L’Organisation de Coopération et de Développement Economiques(OCDE) vient de faire le bilan de l’aide au développement. En 2005, les quinze pays de l'UE membres du comité d'aide au développement de l'OCDE s'étaient engagés à consacrer en 2010 au moins 0,51% de leur richesse nationale à l'aide publique au développement (APD).L’OCDE remarque que
"L'aide aux pays en développement pour 2010 va atteindre des niveaux records exprimés en dollars après avoir augmenté de 35% depuis 2004’’
Mais"Ce sera néanmoins toujours moins que les aides promises par les principaux donneurs de la planète il y a cinq ans à l'occasion des sommets de Gleneagles et du Millénaire +5."
L'organisation chiffre à 21 milliards de dollars l'écart entre les promesses d'il y a cinq ans et les projections pour 2010, du fait des "résultats insatisfaisants de plusieurs grands donneurs".
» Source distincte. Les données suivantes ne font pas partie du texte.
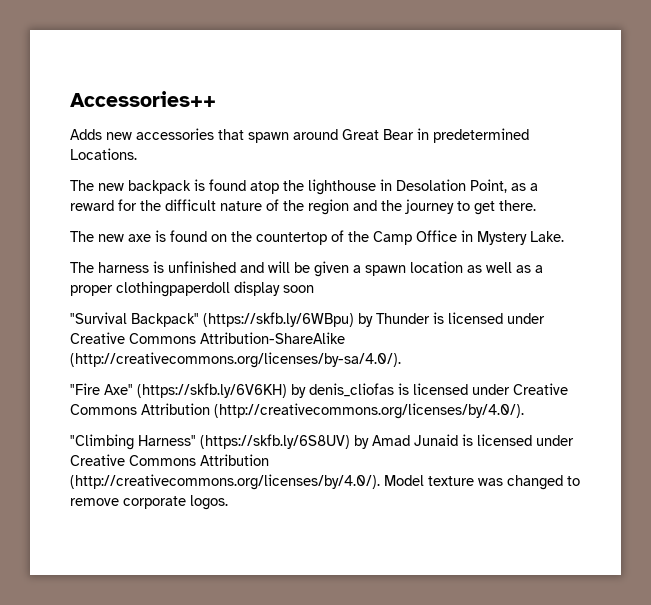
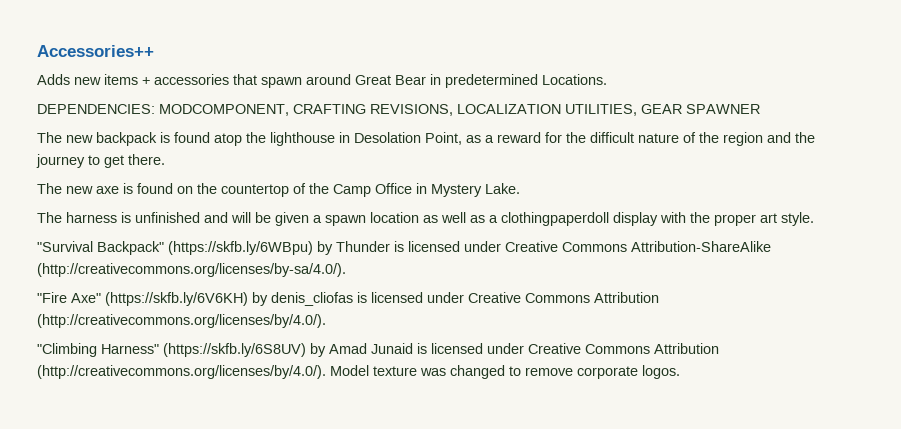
- Adds new accessories that spawn around Great Bear in predetermined Locations.
+ Adds new items + accessories that spawn around Great Bear in predetermined Locations.
+ DEPENDENCIES: MODCOMPONENT, CRAFTING REVISIONS, LOCALIZATION UTILITIES, GEAR SPAWNER
- The harness is unfinished and will be given a spawn location as well as a proper clothingpaperdoll display soon
+ The harness is unfinished and will be given a spawn location as well as a clothingpaperdoll display with the proper art style.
Parmi les pays en retard, la France consacrera cette année 0,46% de son produit national brut à l'APD, l'Allemagne 0,40%, l'Autriche 0,37%, le Portugal 0,34%, la Grèce 0,21% et l'Italie 0,20%, loin des 0,51% promis.
A l'inverse, d'autres pays européens dépasseront leurs objectifs avec en tête la Suède dont l'aide publique au développement, la plus importante du monde, représente 1,03% de sa richesse nationale.
Elle est suivie par le Luxembourg (1%), le Danemark (0,83%), les Pays-Bas (0,8%), la Belgique (0,7%), le Royaume-Uni (0,56%), la Finlande (0,55%), l'Irlande (0,52%) et l'Espagne (0,51%).
Les Etats-Unis s'étaient engagés à doubler leur aide à l'Afrique sub-saharienne entre 2004 et 2010, le Canada promettant de son côté de doubler le montant de son enveloppe 2001 pour l'aide internationale d'ici à 2010 en valeur symbolique.
L'Australie visait quatre milliards de dollars australiens et la Nouvelle-Zélande prévoyait d'atteindre un niveau de 600 millions de dollars néo-zélandais d'ici à 2012-13.
"Ces quatre pays semblent être sur la bonne voie pour atteindre ces objectifs", précise l'OCDE.
"La Norvège maintiendra le niveau de son APD à 1% de son PNB, et la Suisse parviendra probablement à 0,47%, dépassant son objectif précédent de 0,41%", ajoute-t-elle.
Si on fait un bilan global, on constate que "Globalement, ces chiffres aboutissent à une aide supplémentaire de 27 milliards de dollars US entre 2004 et 2010, mais un écart de 21 milliards demeure entre les promesses des donneurs en 2005 et les résultats des estimations de l'OCDE pour 2010",.
"L'aide a fortement augmenté puisque 16 donneurs ont honoré leurs engagements. Mais les niveaux insatisfaisants d'autres dont l'Allemagne, l'Autriche, la France, la Grèce, l'Italie, le Japon et le Portugal, signifient que le niveau de l'aide globale va considérablement faire défaut à ce qui a été promis", a déclaré Eckhard Deutscher, président du Comité d'aide au développement de l'OCDE.
"Ces engagements ont été pris et confirmés à plusieurs reprises par les chefs de gouvernement et il est essentiel qu'ils soient pleinement respectés".
Le secrétaire d'Etat français à la Coopération, Alain Joyandet, a promis que l'effort d'APD serait supérieur en 2010 à celui de 2009.
L'APD de la France se situera ainsi cette année entre 8,66 et 9,36 milliards d'euros en fonction des annulations de dettes, soit dans une fourchette allant de 0,44% à 0,48%.